• _EXERCISE DIRECTIONS_:
Exact transcription of the following records is needed, with every picture dropped.

• _THE RECORDS_:
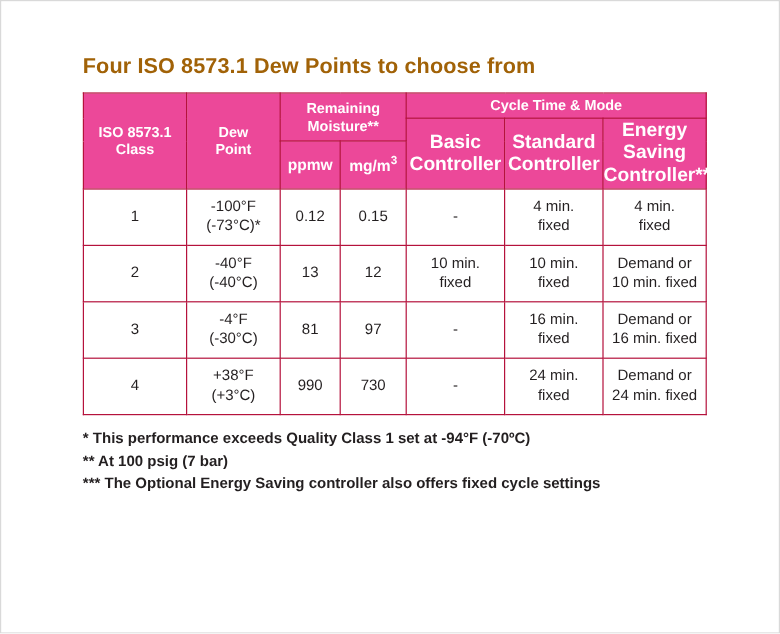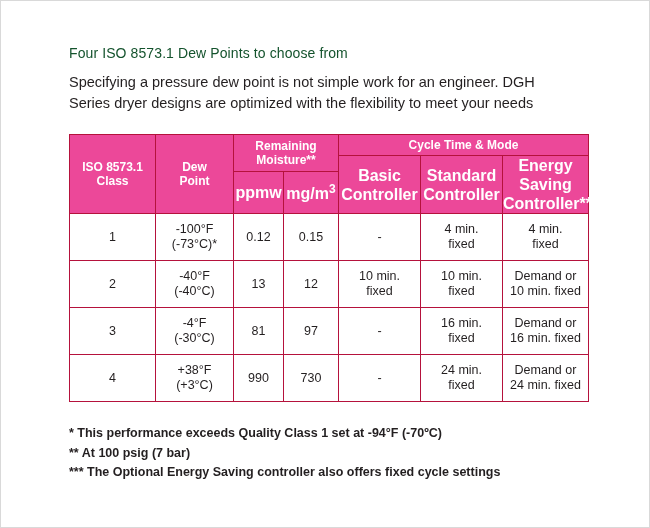"Four ISO 8573.1 Dew Points" .title { color: #14532d -> #a16207; font-size: 14px -> 18px; font-weight: normal -> bold }
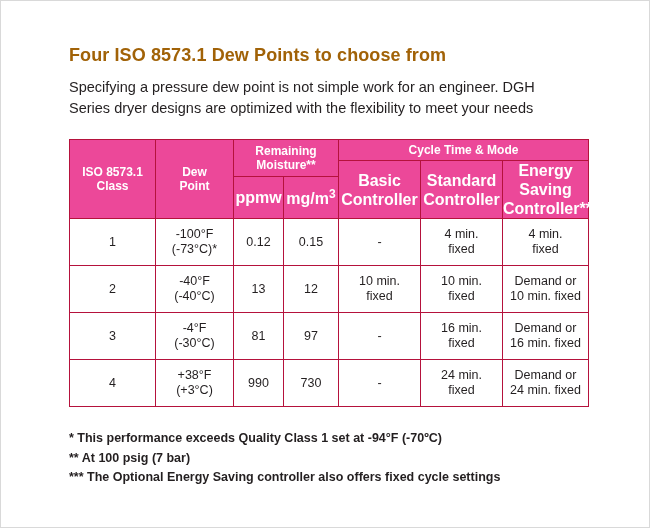"Specifying a pressure dew point" p.intro { html: <p>Specifying a pressure dew point is not simple work for an engineer. DGH Series dryer designs are optimized with the flexibility to meet your needs</p> -> none }
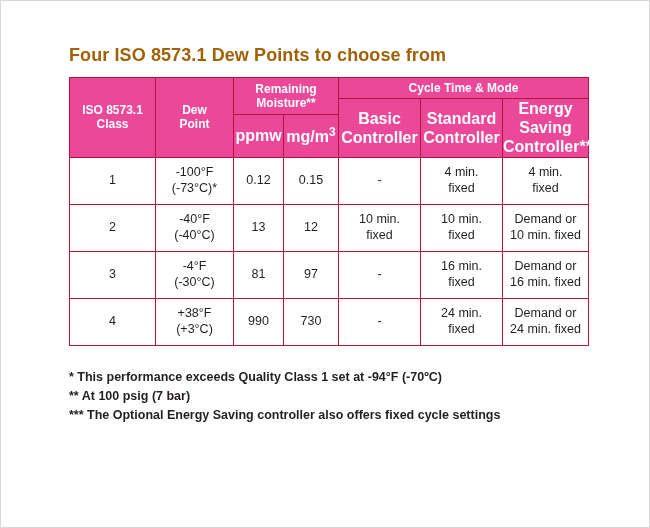"ppmw" thead th.small { font-size: 16px -> 13px }
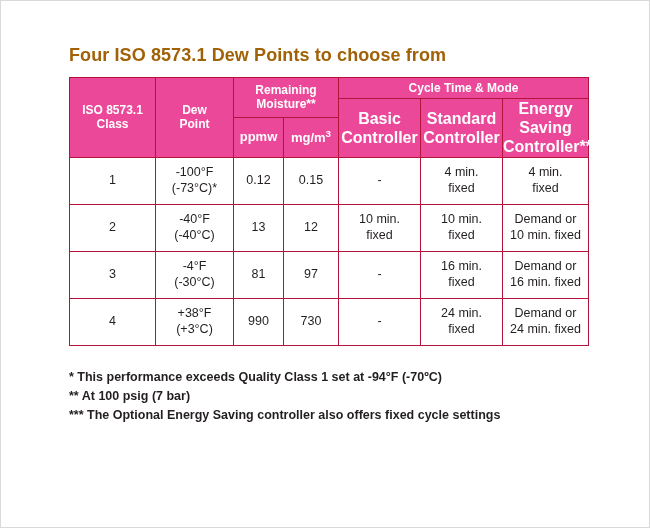"* This performance exceeds Quality" .notes { margin-top: 22px -> 10px }
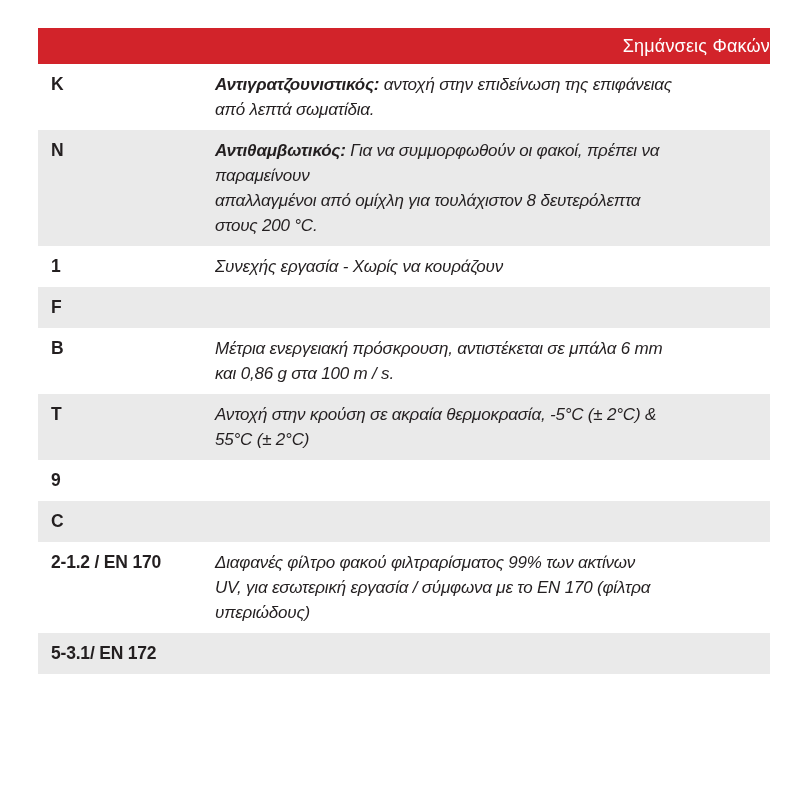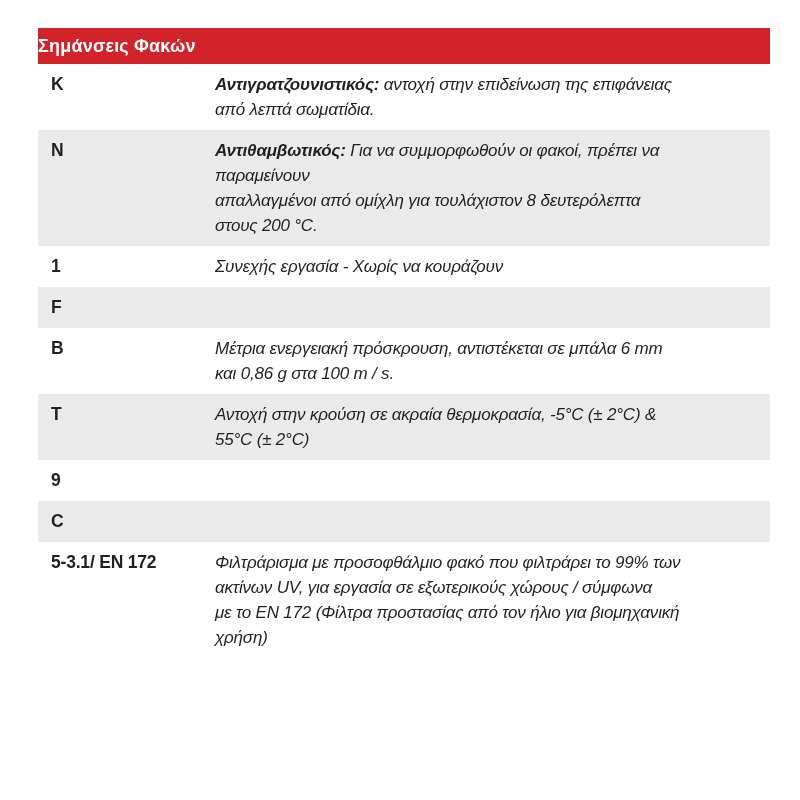"Σημάνσεις Φακών" .table-header { font-weight: bold -> normal; text-align: left -> right }
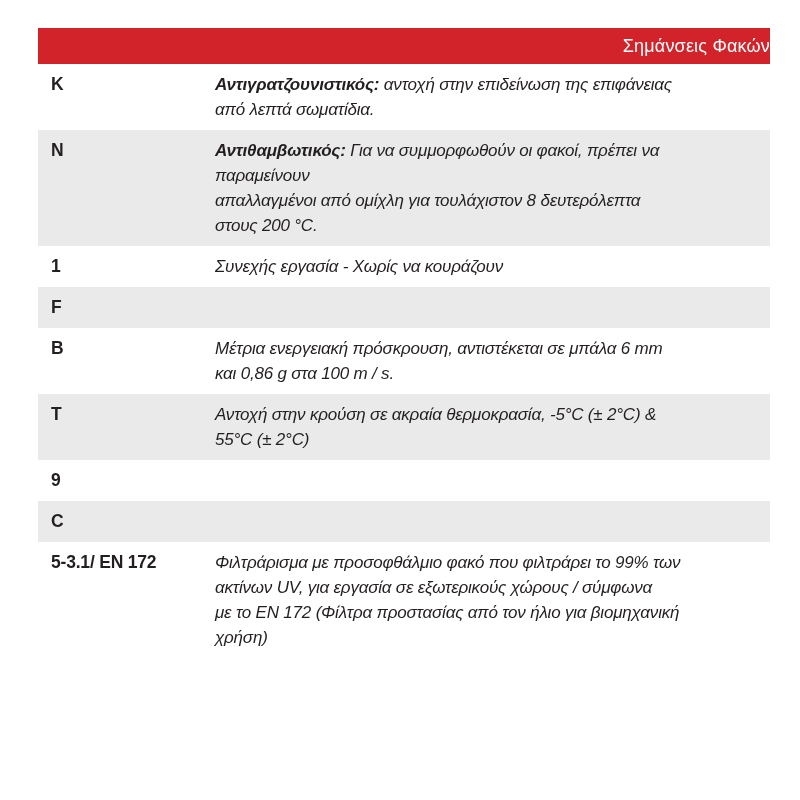"2-1.2 / EN 170" div.row { html: none -> <div> <div>2-1.2 / EN 170</div> <div> <span></span> <span>Διαφανές φίλτρο φακού φιλτραρίσματος 99% των ακτίνων UV, για εσωτερική εργασία / σύμφωνα με το EN 170 (φίλτρα υπεριώδους)</span> </div> </div> }
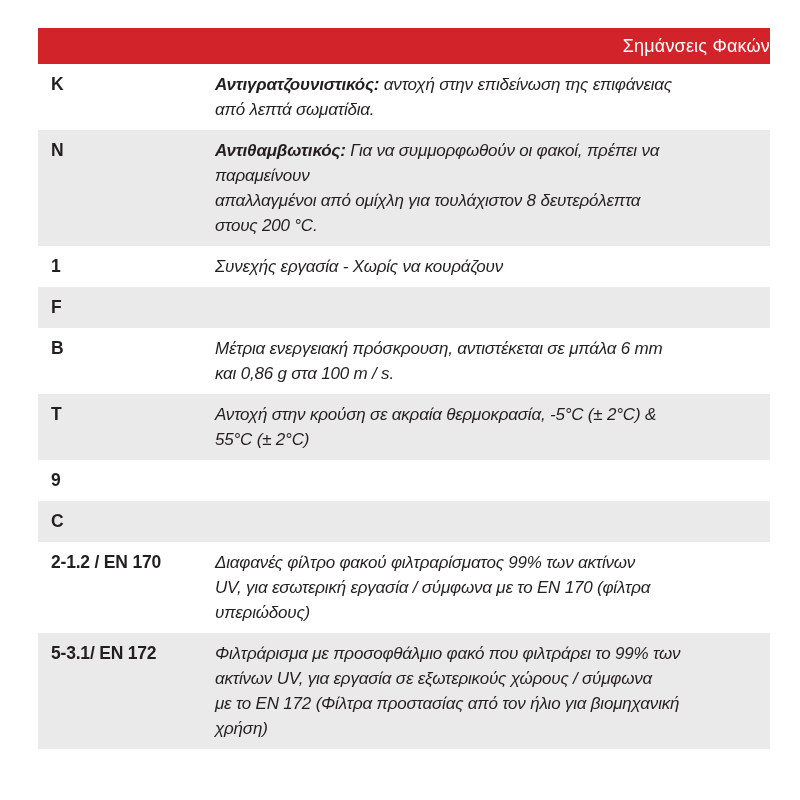"Φιλτράρισμα με προσοφθάλμιο φακό που" div.cell-desc { html: <div> <span></span> <span>Φιλτράρισμα με προσοφθάλμιο φακό που φιλτράρει το 99% των ακτίνων UV, για εργασία σε εξωτερικούς χώρους / σύμφωνα με το EN 172 (Φίλτρα προστασίας από τον ήλιο για βιομηχανική χρήση)</span> </div> -> none }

• _SOLUTION TO THE PROBLEM_:
"Four ISO 8573.1 Dew Points" .title { color: #14532d -> #a16207; font-size: 14px -> 18px; font-weight: normal -> bold }
"Specifying a pressure dew point" p.intro { html: <p>Specifying a pressure dew point is not simple work for an engineer. DGH Series dryer designs are optimized with the flexibility to meet your needs</p> -> none }
"ppmw" thead th.small { font-size: 16px -> 13px }
"* This performance exceeds Quality" .notes { margin-top: 22px -> 10px }
"Σημάνσεις Φακών" .table-header { font-weight: bold -> normal; text-align: left -> right }
"2-1.2 / EN 170" div.row { html: none -> <div> <div>2-1.2 / EN 170</div> <div> <span></span> <span>Διαφανές φίλτρο φακού φιλτραρίσματος 99% των ακτίνων UV, για εσωτερική εργασία / σύμφωνα με το EN 170 (φίλτρα υπεριώδους)</span> </div> </div> }
"Φιλτράρισμα με προσοφθάλμιο φακό που" div.cell-desc { html: <div> <span></span> <span>Φιλτράρισμα με προσοφθάλμιο φακό που φιλτράρει το 99% των ακτίνων UV, για εργασία σε εξωτερικούς χώρους / σύμφωνα με το EN 172 (Φίλτρα προστασίας από τον ήλιο για βιομηχανική χρήση)</span> </div> -> none }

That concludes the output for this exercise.